Southern DRC was a war zone – with different neighbouring countries, particularly Zimbabwe, plundering its
resources for all they were worth.
‘I hope so,’ Nick chuckled.
My head was starting to spin with the geo-political ramifications of Nick’s plans. Even if the operations went wrong, the consequences could be huge. We finished the drinks and went back to our rooms to rest before our evening meeting. Everything Nick was suggesting was unquestionably illegal, supported by the Americans or not. As I put my card-key to the lock I imagined a masked assassin inside, waiting for me with a silenced pistol. There was already one definite contract on my life, albeit one unlikely to extend outside of Monrovia. If word of my connection to Nick’s plans spread, who else would want to have a go? I was already known to the Americans – who could easily get Frank to tell me to piss off, or shut up. But the Congolese? The Equatoguineans? The Nigerians? My only solace, as I turned the handle and entered the tiny – and, mercifully, empty – room, was that the governments of the countries in question couldn’t run a bath, never mind an intelligence service.

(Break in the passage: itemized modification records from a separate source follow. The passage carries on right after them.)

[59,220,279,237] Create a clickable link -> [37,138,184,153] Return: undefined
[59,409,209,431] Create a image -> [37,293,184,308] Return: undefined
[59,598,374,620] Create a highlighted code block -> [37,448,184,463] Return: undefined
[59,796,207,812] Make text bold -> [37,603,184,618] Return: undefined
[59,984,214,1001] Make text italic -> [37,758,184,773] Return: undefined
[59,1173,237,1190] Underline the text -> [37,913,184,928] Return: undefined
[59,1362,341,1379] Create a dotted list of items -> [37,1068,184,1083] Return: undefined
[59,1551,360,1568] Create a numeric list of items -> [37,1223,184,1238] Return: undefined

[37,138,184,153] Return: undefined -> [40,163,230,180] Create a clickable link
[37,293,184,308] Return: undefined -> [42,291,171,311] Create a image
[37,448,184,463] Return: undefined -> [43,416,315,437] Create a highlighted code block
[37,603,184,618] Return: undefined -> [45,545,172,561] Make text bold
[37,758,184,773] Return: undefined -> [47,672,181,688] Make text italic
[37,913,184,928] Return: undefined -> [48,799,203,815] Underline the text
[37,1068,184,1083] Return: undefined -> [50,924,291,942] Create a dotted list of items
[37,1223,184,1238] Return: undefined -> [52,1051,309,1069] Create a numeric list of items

At around eight o’clock that evening, Nick and I wandered over to the only restaurant in the village to find his friend already waiting for us at the table.
‘Hello, I’m Simon Mann.’ The bespectacled, slightly built man in his late forties shook my hand and smiled in welcome. ‘How d’ you do?’
‘Pleased to meet you.’
‘Yes, you too. Nick’s told me a lot about you.’

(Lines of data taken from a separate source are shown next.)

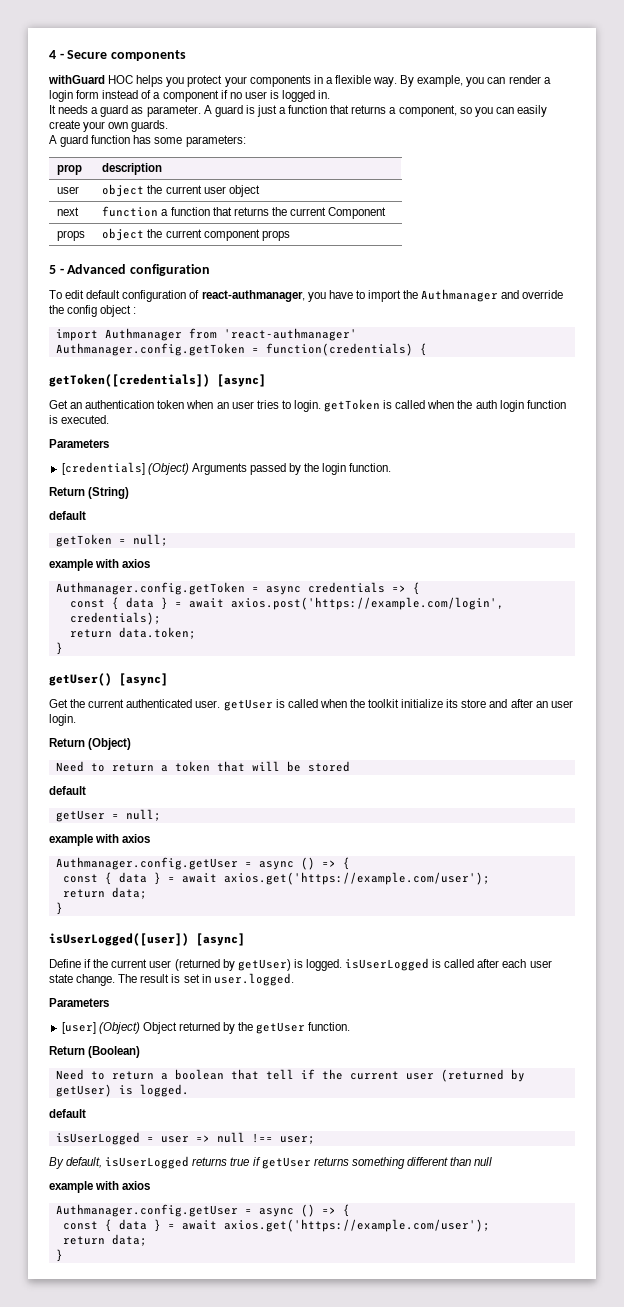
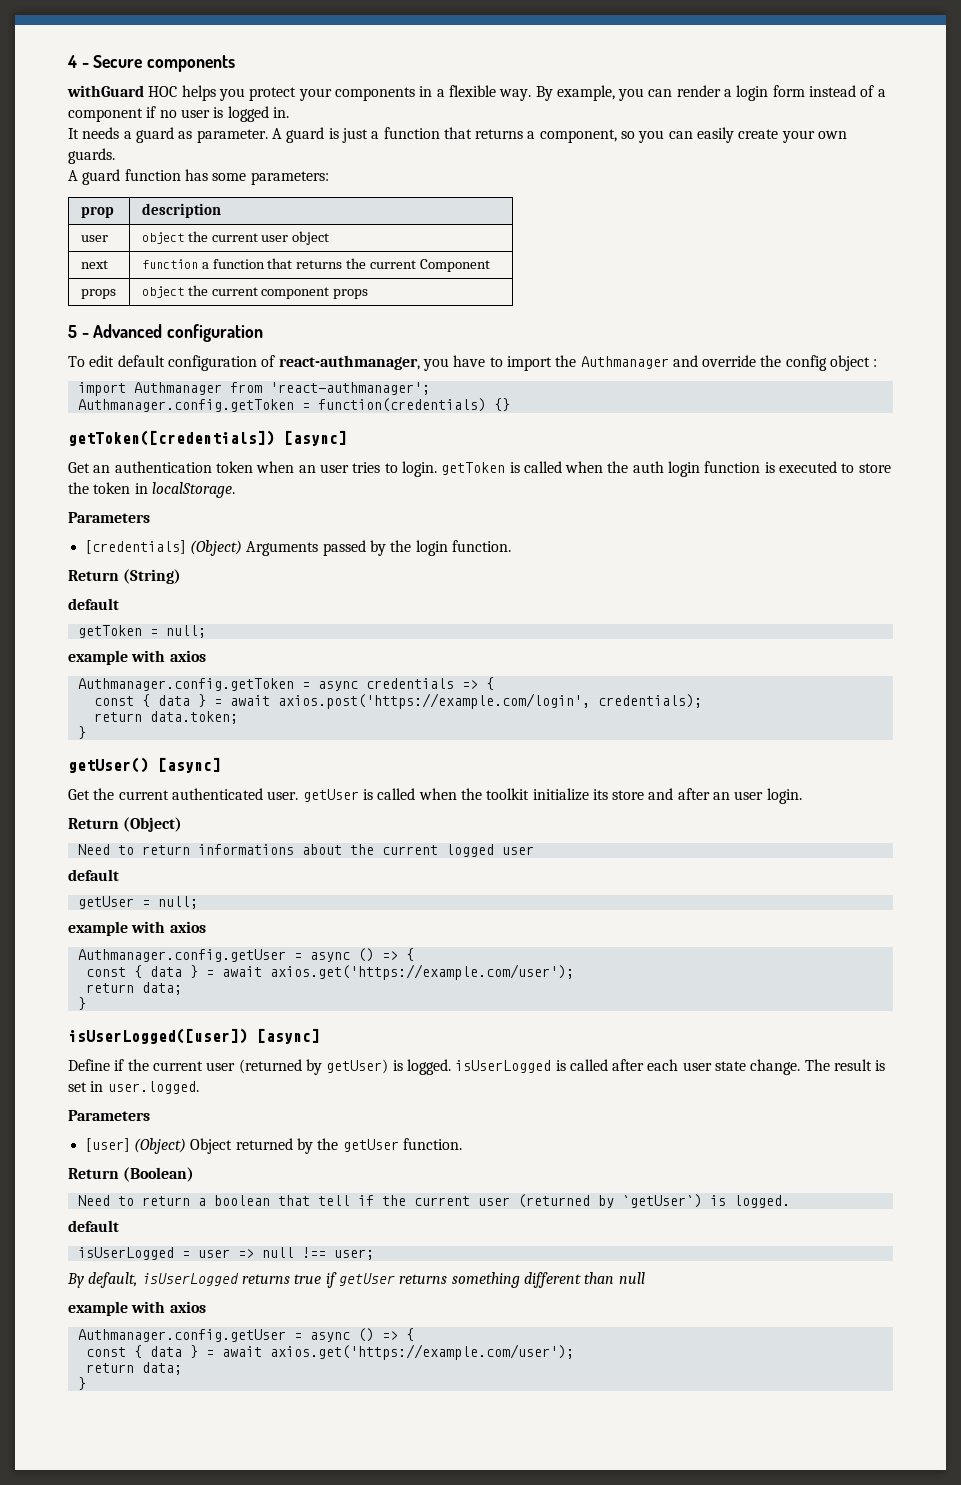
[223,328,357,341] 'react-authmanager' -> [269,382,430,395] 'react-authmanager';
[419,343,427,356] { -> [493,398,510,411] {}
[61,415,110,424] executed. -> [779,461,891,473] [68,482,235,498] executed to store the token in localStorage.
[160,761,350,772] a token that will be stored -> [197,844,534,857] informations about the current logged user
[55,1084,112,1097] getUser) -> [621,1194,702,1208] `getUser`)

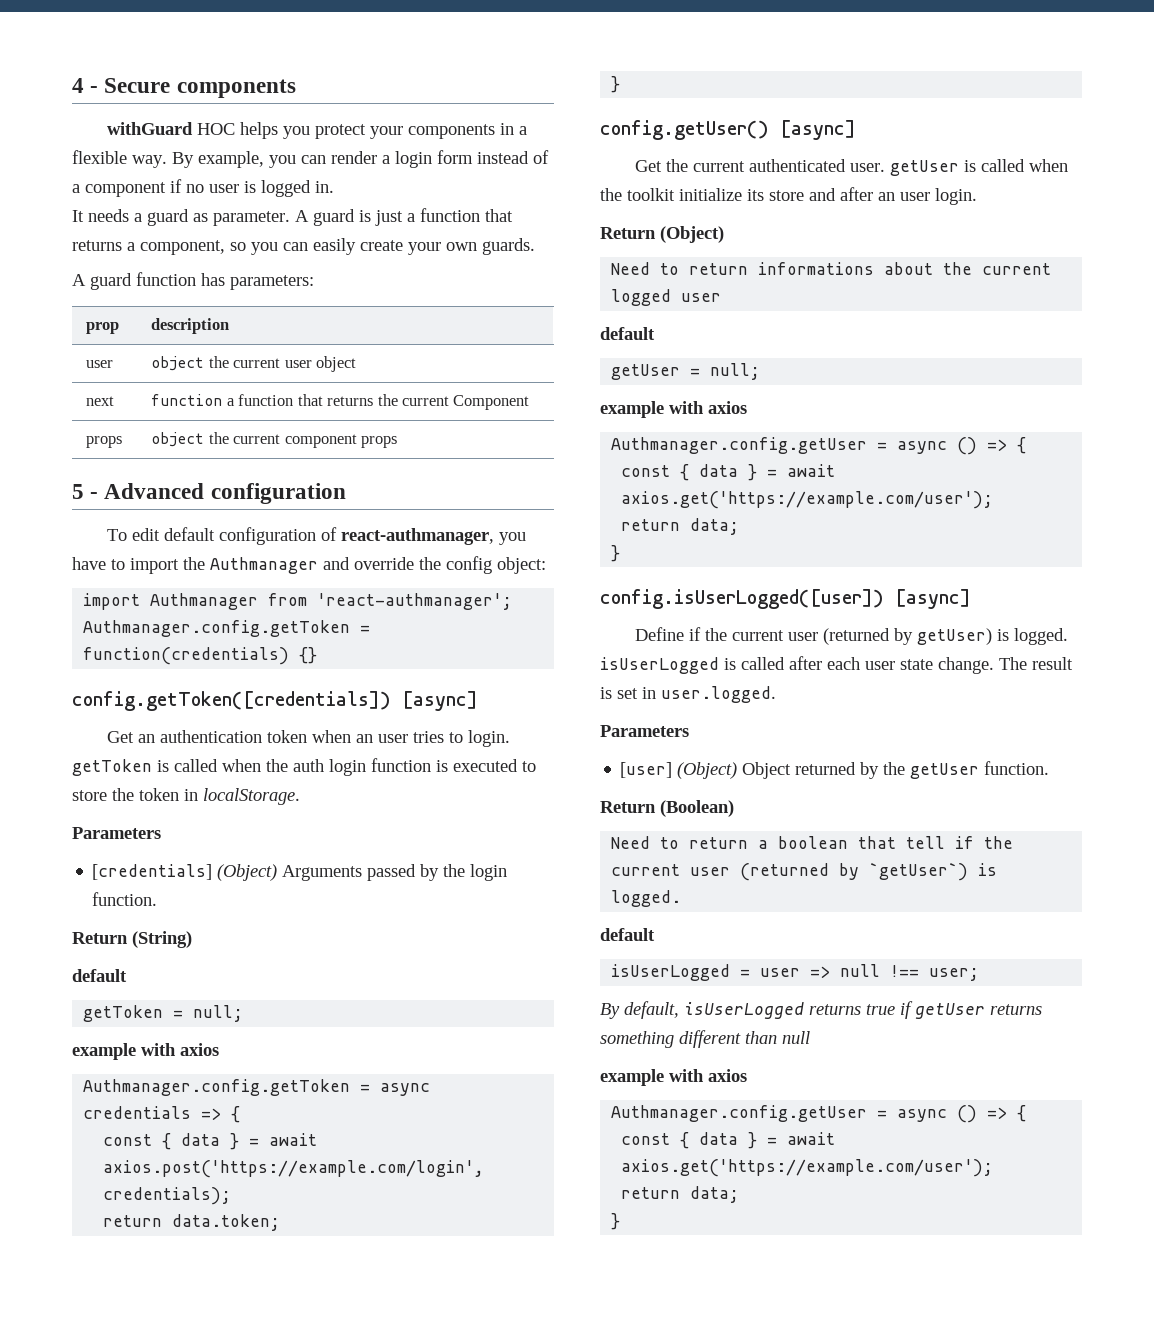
[212,173,247,181] some -> (225, 279) none
[830,355,878,371] object : -> [497,557,546,574] object:
[68,430,275,446] getToken([credentials]) -> [72,691,391,711] config.getToken([credentials])
[68,757,149,773] getUser() -> [600,120,769,140] config.getUser()
[68,1028,248,1044] isUserLogged([user]) -> [600,589,884,609] config.isUserLogged([user])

His accent was clean and crisp, infused with the camp lilt of the British upper class.
‘Yeah, we’ve had some interesting adventures over the last year. Pretty intense, actually.’
I pulled up a chair, and made to sit.
‘Excuse me,’ Simon said quickly, ‘I’ll be back in a minute.’

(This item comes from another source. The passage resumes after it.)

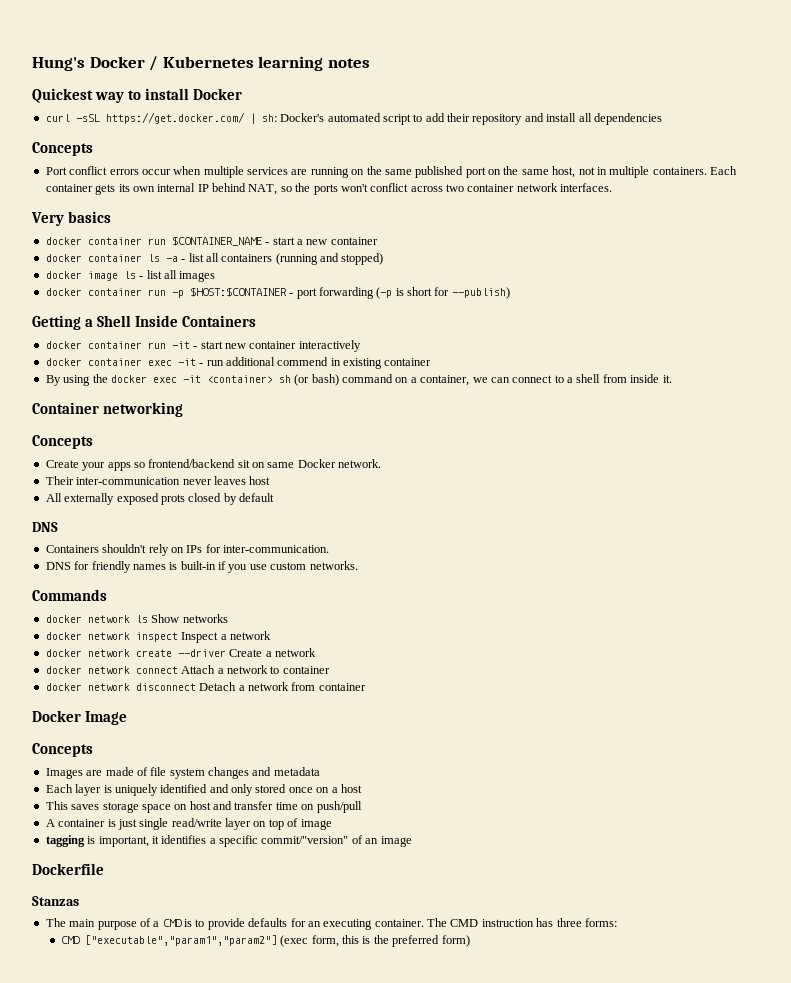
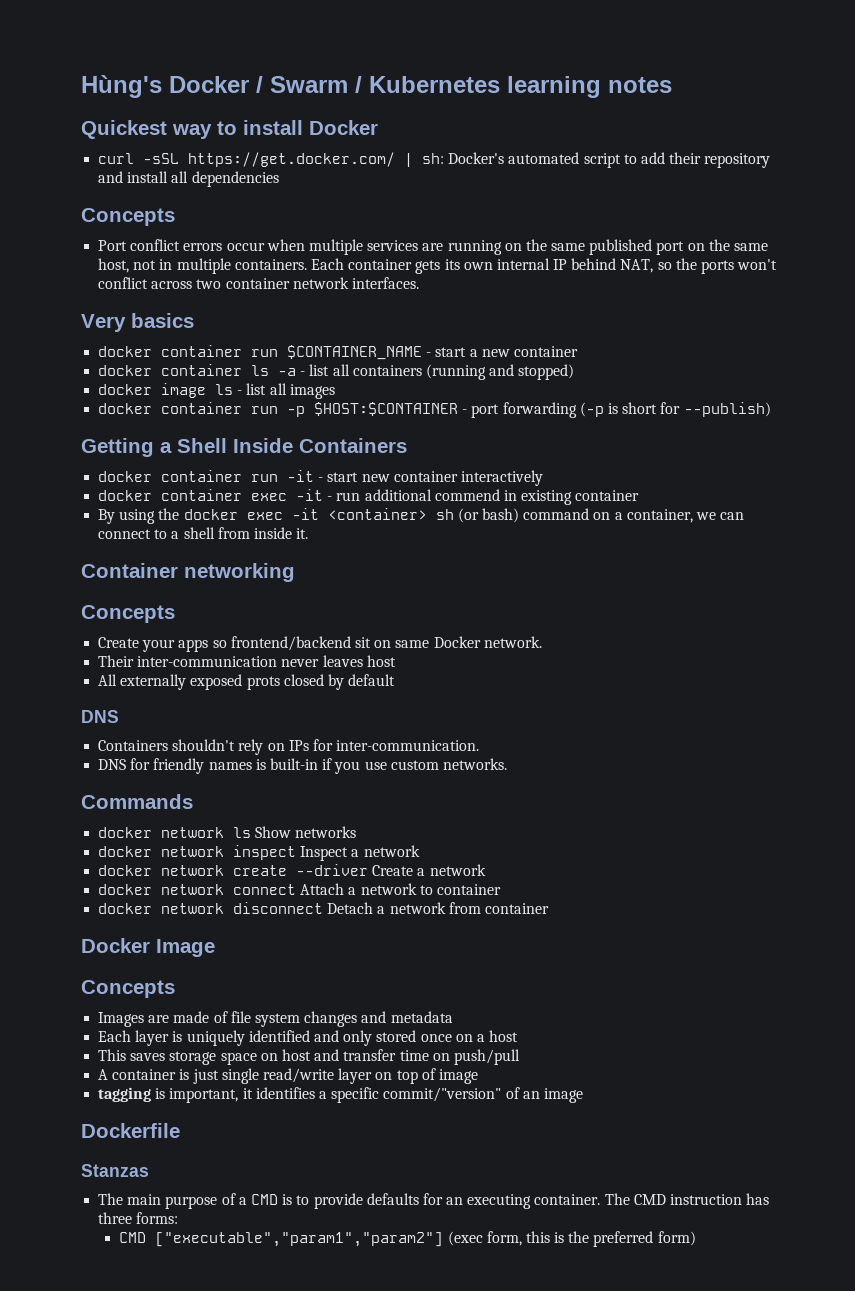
[32,57,85,71] Hung's -> [81,75,162,98] Hùng's
(159, 63) none -> [270,76,362,93] Swarm /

He turned his back on the table and threaded his way to the lavatory.
‘Nick,’ I hissed, ‘is that the guy from EO?’
Nick nodded. One of the brains behind the Executive Outcomes mercenary army, Simon Mann was a legendary professional soldier – and political deal-maker. Ex-G Squadron SAS, he’d also co-founded Sandline International, a private military company that had famously been implicated with the British Foreign Office in supplying weapons to Sierra Leone. He was, by reputation, very experienced in African warfare. I was astonished. I’d had no real idea whom I’d be meeting, or why – another soldier, perhaps, or a contact like Piet in Monrovia. Simon was in another league. Nick, it seemed, was serious.